Walking onto Antonio’s farm is like strolling through a perfectly designed garden. You breathe in nature, life, order, balance…

The serenity with which the vegetables are cultivated, the neatness with which he works in every inch of his farms, is manifested in the final result: a beautiful product on both the outside and inside. Together with his wife, Consuelo Antequera, he pampers every bean plant, French cucumber, and summer aubergine planted on his three farms in the Poniente region of Almeria.

Antonio Cruz was clear that organic farming was present and also the future. “When I started some people told me that I was talking nonsense,” he smiles, “and today those who laughed then, are working in organic now.” Something which Antonio surely understands. “It’s normal. Cultivate with bugs, do your tests. In fact I bought a blender to make natural extracts and fumigate the plants to repel pests. ”

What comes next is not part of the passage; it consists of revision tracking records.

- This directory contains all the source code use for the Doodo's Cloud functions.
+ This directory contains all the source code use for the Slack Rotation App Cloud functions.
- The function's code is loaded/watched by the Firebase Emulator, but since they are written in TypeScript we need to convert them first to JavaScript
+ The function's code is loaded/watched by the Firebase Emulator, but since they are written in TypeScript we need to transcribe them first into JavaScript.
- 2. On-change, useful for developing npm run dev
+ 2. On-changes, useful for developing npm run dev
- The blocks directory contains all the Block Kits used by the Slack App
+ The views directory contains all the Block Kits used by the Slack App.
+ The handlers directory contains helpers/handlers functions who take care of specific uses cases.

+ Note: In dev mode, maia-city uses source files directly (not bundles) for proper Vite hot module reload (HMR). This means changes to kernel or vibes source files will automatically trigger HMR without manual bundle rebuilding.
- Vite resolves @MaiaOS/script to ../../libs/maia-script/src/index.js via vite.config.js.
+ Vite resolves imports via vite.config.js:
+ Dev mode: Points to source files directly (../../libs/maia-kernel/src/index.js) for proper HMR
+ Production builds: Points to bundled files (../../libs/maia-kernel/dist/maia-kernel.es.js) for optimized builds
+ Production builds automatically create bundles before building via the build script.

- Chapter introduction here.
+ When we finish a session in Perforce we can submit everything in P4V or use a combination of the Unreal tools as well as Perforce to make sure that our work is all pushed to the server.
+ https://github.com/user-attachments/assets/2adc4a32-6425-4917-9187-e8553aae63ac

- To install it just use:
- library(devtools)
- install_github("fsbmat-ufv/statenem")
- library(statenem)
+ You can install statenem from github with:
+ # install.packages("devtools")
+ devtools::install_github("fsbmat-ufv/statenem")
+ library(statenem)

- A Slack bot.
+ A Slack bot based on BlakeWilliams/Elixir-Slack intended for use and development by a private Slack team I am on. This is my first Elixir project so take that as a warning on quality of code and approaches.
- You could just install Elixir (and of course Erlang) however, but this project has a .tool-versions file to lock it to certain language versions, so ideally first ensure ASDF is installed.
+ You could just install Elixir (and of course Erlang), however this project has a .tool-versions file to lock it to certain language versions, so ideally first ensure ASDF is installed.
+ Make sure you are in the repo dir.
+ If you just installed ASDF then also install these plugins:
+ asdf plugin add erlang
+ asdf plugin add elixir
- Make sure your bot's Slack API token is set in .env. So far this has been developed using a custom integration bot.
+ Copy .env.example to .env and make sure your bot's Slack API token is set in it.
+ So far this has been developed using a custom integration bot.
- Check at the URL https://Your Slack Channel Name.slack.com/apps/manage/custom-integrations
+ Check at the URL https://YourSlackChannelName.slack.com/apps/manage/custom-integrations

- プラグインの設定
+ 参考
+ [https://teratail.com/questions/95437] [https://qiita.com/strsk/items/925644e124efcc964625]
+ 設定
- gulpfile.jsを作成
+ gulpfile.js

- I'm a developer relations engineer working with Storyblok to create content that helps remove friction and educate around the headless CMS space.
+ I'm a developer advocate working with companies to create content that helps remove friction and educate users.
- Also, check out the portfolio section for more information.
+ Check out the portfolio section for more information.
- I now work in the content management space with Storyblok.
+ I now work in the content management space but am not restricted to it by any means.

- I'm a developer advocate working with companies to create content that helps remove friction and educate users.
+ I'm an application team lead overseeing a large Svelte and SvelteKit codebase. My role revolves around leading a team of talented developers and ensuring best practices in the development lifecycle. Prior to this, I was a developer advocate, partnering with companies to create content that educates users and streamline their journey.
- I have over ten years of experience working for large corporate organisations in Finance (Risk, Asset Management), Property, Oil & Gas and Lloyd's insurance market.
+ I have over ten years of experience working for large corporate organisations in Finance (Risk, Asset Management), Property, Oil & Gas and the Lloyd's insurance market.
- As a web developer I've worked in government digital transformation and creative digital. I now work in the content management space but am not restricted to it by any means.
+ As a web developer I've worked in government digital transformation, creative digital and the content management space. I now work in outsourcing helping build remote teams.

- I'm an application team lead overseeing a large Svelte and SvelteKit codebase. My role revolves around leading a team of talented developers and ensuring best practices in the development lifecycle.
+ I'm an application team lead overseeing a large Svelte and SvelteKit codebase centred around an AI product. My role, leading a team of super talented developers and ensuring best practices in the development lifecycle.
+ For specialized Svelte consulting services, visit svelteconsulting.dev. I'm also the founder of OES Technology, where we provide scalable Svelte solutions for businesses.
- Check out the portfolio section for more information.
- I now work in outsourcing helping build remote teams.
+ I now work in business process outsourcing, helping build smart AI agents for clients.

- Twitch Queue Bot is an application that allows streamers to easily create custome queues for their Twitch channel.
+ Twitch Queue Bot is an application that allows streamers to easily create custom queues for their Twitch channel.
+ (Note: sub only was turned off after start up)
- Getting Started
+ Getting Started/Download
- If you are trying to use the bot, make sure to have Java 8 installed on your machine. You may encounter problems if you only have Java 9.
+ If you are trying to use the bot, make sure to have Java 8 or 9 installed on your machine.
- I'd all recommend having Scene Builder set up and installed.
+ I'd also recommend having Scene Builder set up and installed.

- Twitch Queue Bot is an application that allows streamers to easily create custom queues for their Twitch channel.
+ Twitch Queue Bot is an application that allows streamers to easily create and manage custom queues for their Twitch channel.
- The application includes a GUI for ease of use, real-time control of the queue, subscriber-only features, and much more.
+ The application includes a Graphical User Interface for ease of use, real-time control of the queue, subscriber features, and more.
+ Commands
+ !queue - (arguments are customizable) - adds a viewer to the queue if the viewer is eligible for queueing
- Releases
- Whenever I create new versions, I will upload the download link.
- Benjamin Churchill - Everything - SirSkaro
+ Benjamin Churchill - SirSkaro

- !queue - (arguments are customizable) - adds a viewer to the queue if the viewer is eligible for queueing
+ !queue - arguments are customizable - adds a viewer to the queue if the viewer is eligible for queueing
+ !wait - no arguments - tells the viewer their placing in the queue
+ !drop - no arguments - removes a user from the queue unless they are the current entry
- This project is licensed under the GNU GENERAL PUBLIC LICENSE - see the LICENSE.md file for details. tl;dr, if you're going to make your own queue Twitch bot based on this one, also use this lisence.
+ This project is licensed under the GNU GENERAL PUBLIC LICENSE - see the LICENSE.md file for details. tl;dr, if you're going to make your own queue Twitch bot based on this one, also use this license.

For this farmer, “being organic” is more than just plowing like they did years ago. “It’s a philosophy of life. I have two kids at home and my wife and I care a lot about what we eat. Now I need to know with more certainty the origin of everything that we consume at home.”

He confesses that he began with a personal concern. But this way of working the land, respecting nature to its maximum, completing the full cycle, reincorporating the plants into the soil once they have given all their fruit, is now part of his life. “I am convinced by organic” he says.

In addition to the certainty of knowing what you eat, for this young farmer the main difference in organic cultivation is “the flavour, and the respect for the environment. The growth of fruit is slower -according to the requirements of the plant itself- it takes less water and therefore has much more flavour,” he explains.

Antonio Cruz has been producing for over seven years with MJ Agroasesores. Miguel Sanchez, the head technical engineer at MJ, visits almost every day.  The work is direct and personal. Together they have the passion and knowledge to achieve healthy and tasty organic vegetables. On his three farms, there are more than 10 plantings each year, alternating different plant species, allowing production all twelve months of the year.